* _Requirement_: Go through the data and copy each line that holds "class".

* _Supplied entries_:
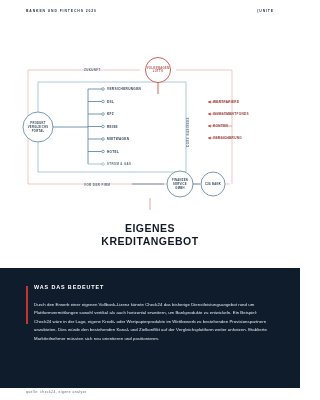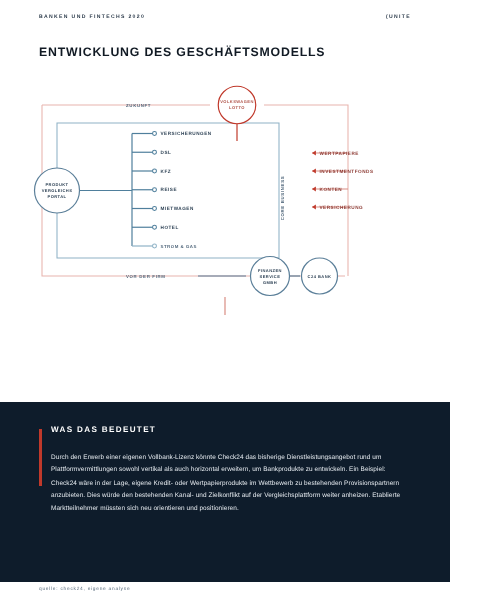--- a/index.html
+++ b/index.html
@@ -99,7 +99,6 @@
     <span>(UNITE</span>
   </div>
 
-  <div class="headline">ENTWICKLUNG DES GESCHÄFTSMODELLS</div>
 
   <div class="diagram">
     <svg width="300" height="160" viewBox="0 0 300 160" xmlns="http://www.w3.org/2000/svg">

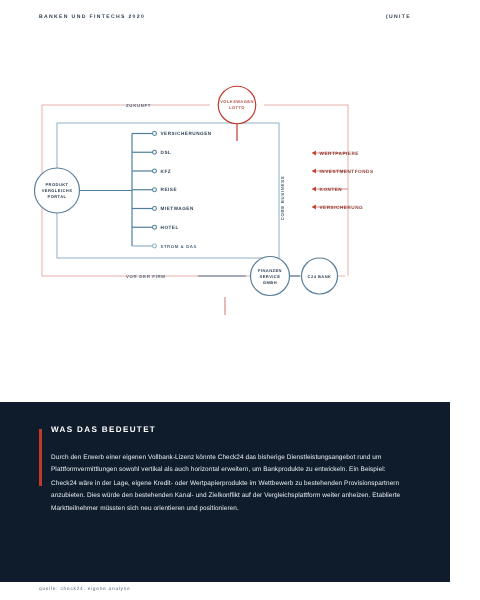--- a/index.html
+++ b/index.html
@@ -196,6 +196,10 @@
     </svg>
   </div>
 
+  <div class="bigtitle">
+    <div>EIGENES</div>
+    <div>KREDITANGEBOT</div>
+  </div>
 
   <div class="callout">
     <div class="bar"></div>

* _Result for this exercise_:
-  <div class="headline">ENTWICKLUNG DES GESCHÄFTSMODELLS</div>
   <div class="diagram">
+  <div class="bigtitle">
   <div class="callout">
     <div class="bar"></div>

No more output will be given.